▶ _Prompt_: Your copy should begin with the line containing "padding-right: 52px ->", end with the line containing "text: Dual ->", match the listing below exactly, and contain no pictures.

▶ _The input_:
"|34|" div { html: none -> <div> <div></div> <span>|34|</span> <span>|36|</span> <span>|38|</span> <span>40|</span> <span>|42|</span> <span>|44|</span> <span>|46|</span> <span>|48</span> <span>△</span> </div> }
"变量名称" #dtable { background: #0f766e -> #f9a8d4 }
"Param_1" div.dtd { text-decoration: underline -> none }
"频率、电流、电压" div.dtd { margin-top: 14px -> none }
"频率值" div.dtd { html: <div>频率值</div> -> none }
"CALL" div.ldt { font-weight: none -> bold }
* * *
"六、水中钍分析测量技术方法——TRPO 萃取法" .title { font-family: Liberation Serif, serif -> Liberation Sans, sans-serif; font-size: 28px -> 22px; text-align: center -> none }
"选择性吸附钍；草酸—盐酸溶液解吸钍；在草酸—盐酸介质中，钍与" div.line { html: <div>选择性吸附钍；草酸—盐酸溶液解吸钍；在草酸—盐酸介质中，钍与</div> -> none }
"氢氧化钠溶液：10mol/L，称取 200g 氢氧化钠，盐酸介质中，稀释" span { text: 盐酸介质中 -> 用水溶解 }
---
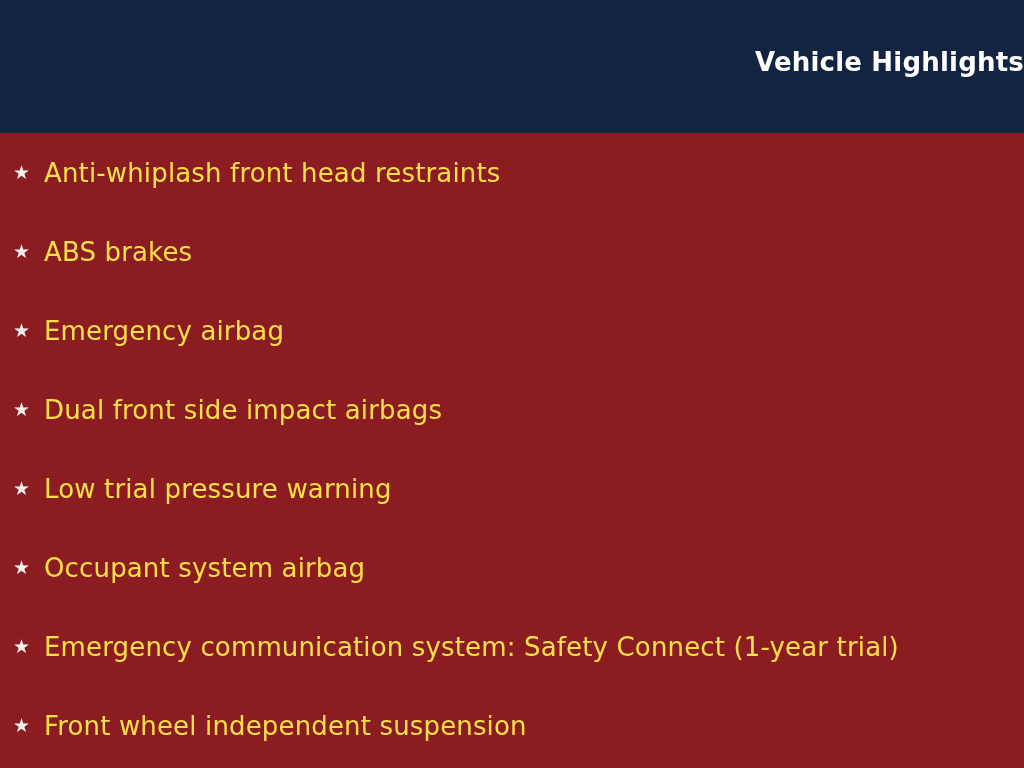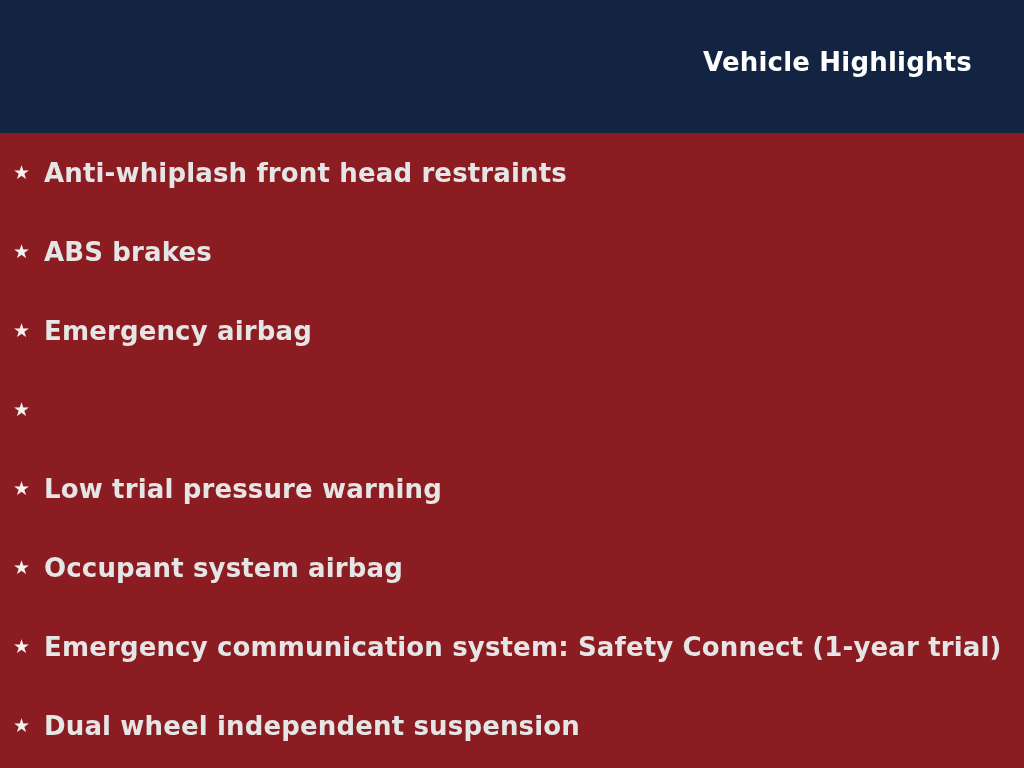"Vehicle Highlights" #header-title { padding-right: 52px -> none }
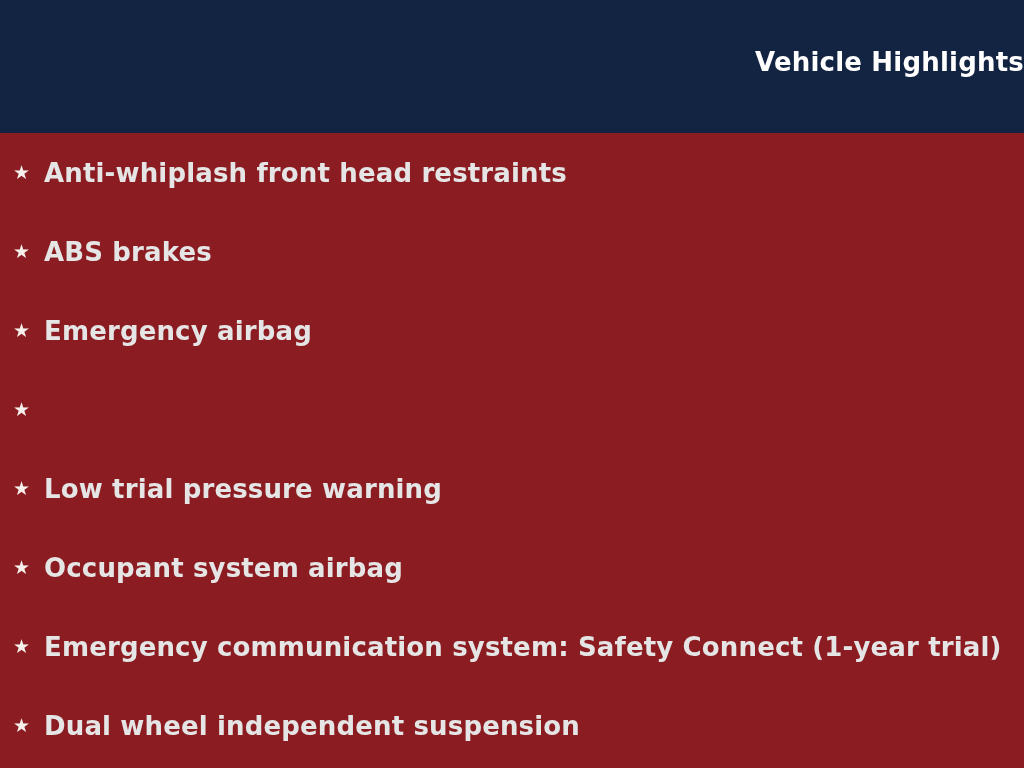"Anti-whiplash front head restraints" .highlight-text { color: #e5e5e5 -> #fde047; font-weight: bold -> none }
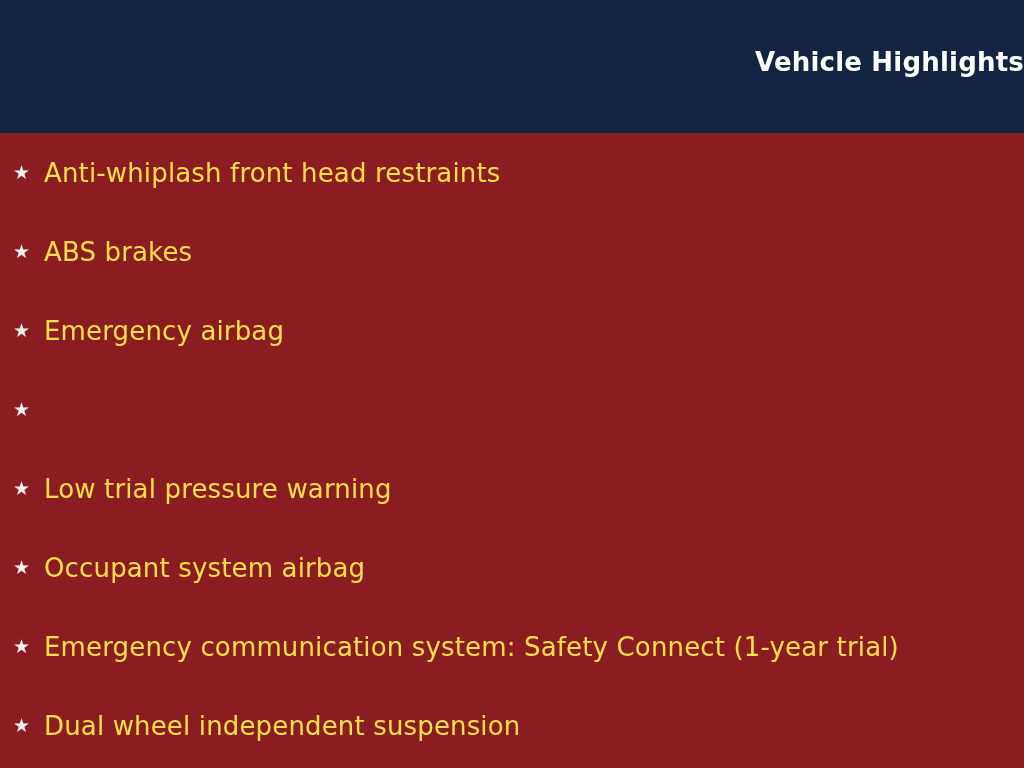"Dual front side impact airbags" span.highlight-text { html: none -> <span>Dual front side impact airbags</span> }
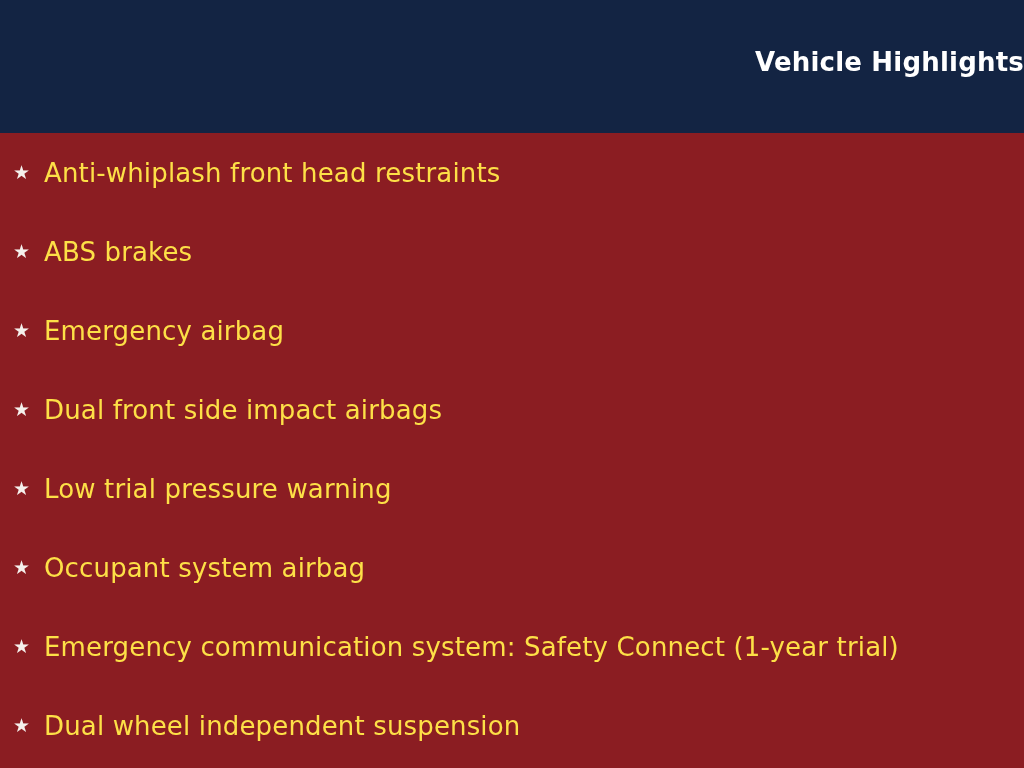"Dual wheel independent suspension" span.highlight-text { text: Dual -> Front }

▶ _Task answer_:
"Vehicle Highlights" #header-title { padding-right: 52px -> none }
"Anti-whiplash front head restraints" .highlight-text { color: #e5e5e5 -> #fde047; font-weight: bold -> none }
"Dual front side impact airbags" span.highlight-text { html: none -> <span>Dual front side impact airbags</span> }
"Dual wheel independent suspension" span.highlight-text { text: Dual -> Front }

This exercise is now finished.